Возникает вопрос: были среди местной шляхты те, кто не считал бы себя поляками в национальном смысле и относительно кого формула «Gente Lituane, natione Polonus» не срабатывала? В качестве примера такого представителя местной шляхты можно привести уроженца Кобринского уезда Игнатия Кулаковского, историка-любителя и краеведа, который побывал на государственной службе в разных учреждениях Гродненской губернии. Кулаковский окончил юридический факультет Варшавского университета, издал на польском языке сборник лирических стихотворений. Он был лоялен по отношению к российской власти, не участвовал в восстании 1830-1831 гг. Более того, по личному поручению гродненского губернатора Михаила Муравьева (будущего виленского генерал-губернатора и душителя восстания 1863 г.) составил исторический очерк православных храмов в Гродно. В 1834 г. И. Кулаковский послал на имя министра народного просвещения записку, в которой предложил ввести в учебные курсы местных училищ «ясное, систематическое изложение <...> истории Западных губерний под исключительным названием истории Края», поскольку «события, относящиеся к Западным губерниям, обыкновенно или совершенно поглощены историею поляков или едва упомянуты в истории России, а потому доселе составляют в наших училищах науку, слабо занимающую юношество»" [115]. Кроме того, Кулаковский выступал за «тщательное изучение наречий», ибо «простонародный язык — это граница, природою начертанная между народами». По сути, эта было одно из первых, если не первое, предложение введения белорусского языка (сам Кулаковский этого термина не использовал) в систему школьного обучения. В своей записке Кулаковский также излагает собственную концепцию истории «Края», но какого-либо названия его он, однако, ни использует. Коренных жителей Западных губерний Кулаковский называет в записке «славяно-русами» и «русскими». Эти идеи И. Кулаковского свидетельствуют, по нашему мнению, о том, что он имел своеобразную «краевую» самоидентификацию, важной чертой которой считал самобытную историю и знание «простонародного» языка. Реакция правительственных чиновников на проект Кулаковского нам неизвестна.

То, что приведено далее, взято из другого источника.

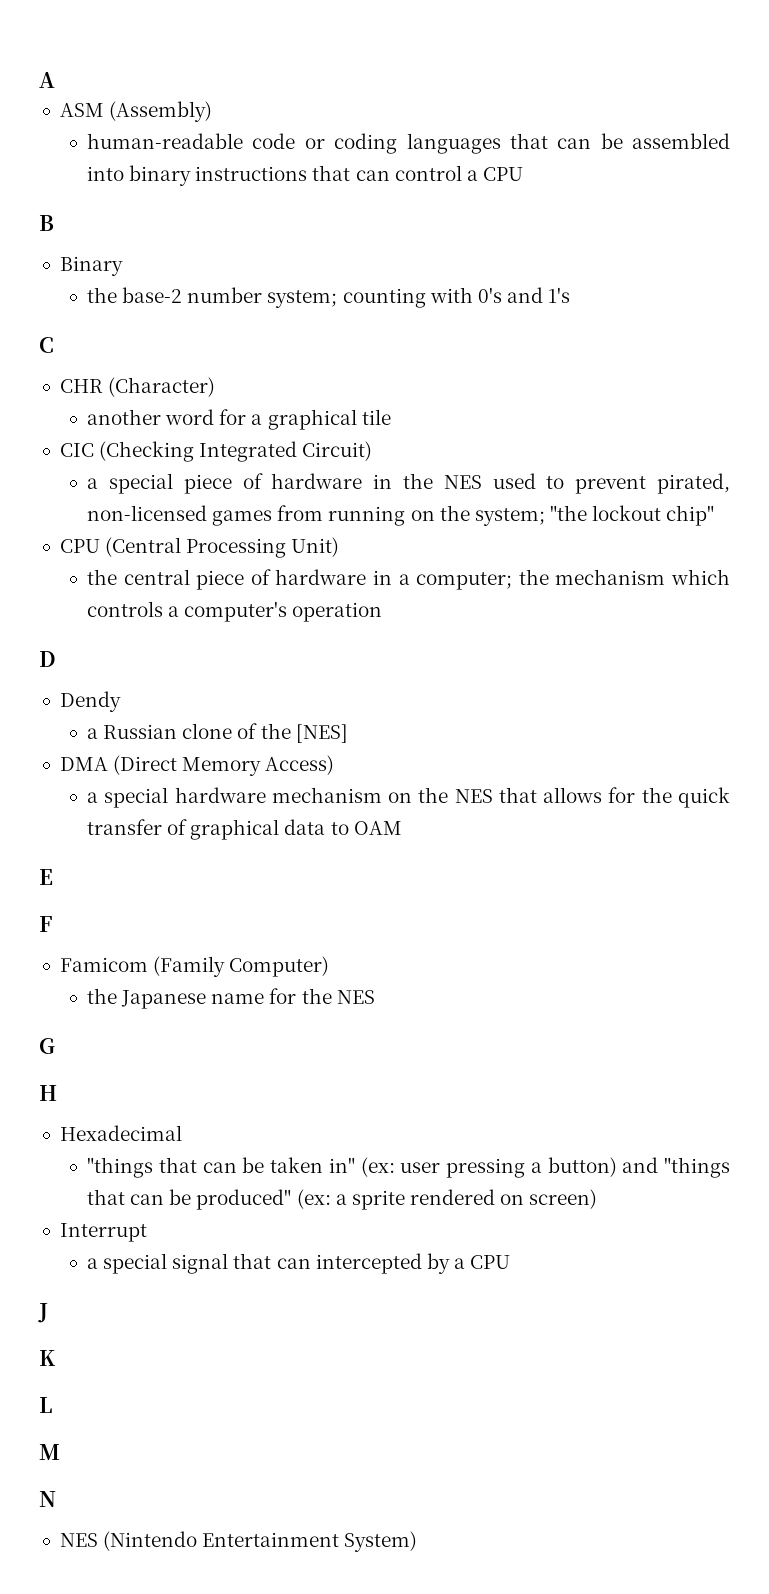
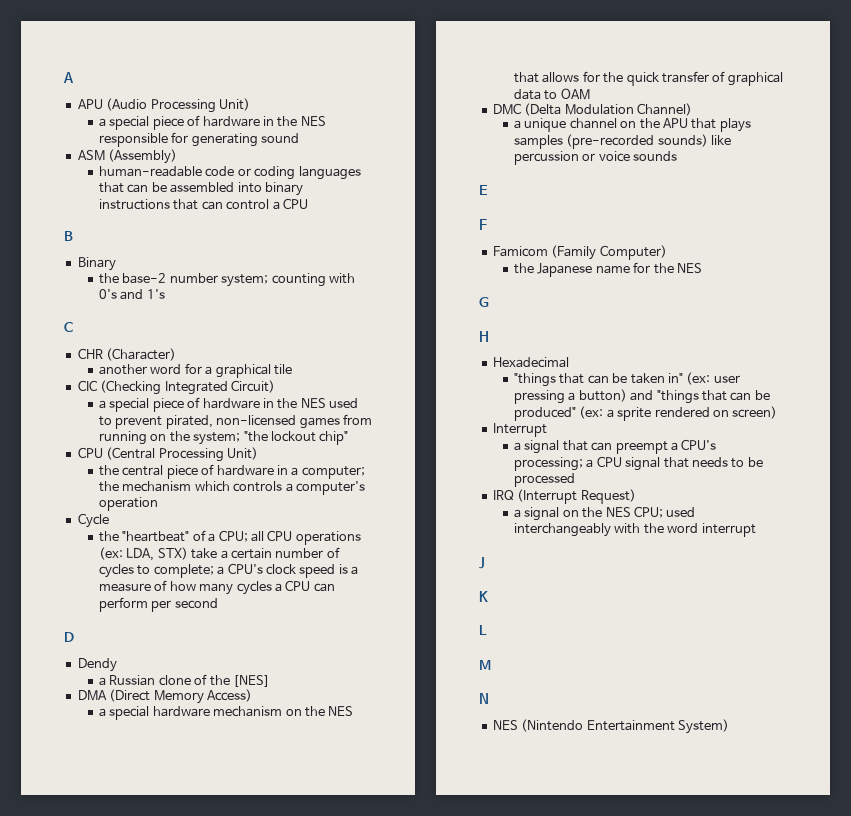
(55, 80) none -> [77,98,250,113] [99,115,326,130] [99,132,300,147] // APU (Audio Processing Unit) // a special piece of hardware in the NES responsible for generating sound
(383, 612) none -> [77,513,109,528] [99,530,361,545] [99,547,340,561] [99,563,359,578] [99,580,335,595] [99,597,218,612] // Cycle // the "heartbeat" of a CPU; all CPU operations (ex: LDA, STX) take a certain number of cycles to complete; a CPU's clock speed is a measure of how many cycles a CPU can perform per second
(402, 828) none -> [492,103,692,116] [514,118,751,132] [514,134,732,149] [514,151,678,165] // DMC (Delta Modulation Channel) // a unique channel on the APU that plays samples (pre-recorded sounds) like percussion or voice sounds
[103,1253,168,1274] special -> (522, 446) none
[315,1253,511,1274] intercepted by a CPU -> [615,439,717,454] [514,456,763,471] [514,473,576,487] [492,489,636,504] [514,506,696,521] [514,523,756,537] preempt a CPU's processing; a CPU signal that needs to be processed // IRQ (Interrupt Request) // a signal on the NES CPU; used interchangeably with the word interrupt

В белорусской историографии в последние годы достаточную популярность приобрела «литвинская» концепция, согласно которой дворянство Беларуси и Литвы имело «литвинскую» национальную идентичность, основанную на исторической и культурной традиции ВКЛ и отдельную от польской. Как нам представляется, данная концепция не выдерживает критики. Анализ источников убеждает, что случаи противопоставления так понимаемой «литвинскости» и польскости были крайне редки.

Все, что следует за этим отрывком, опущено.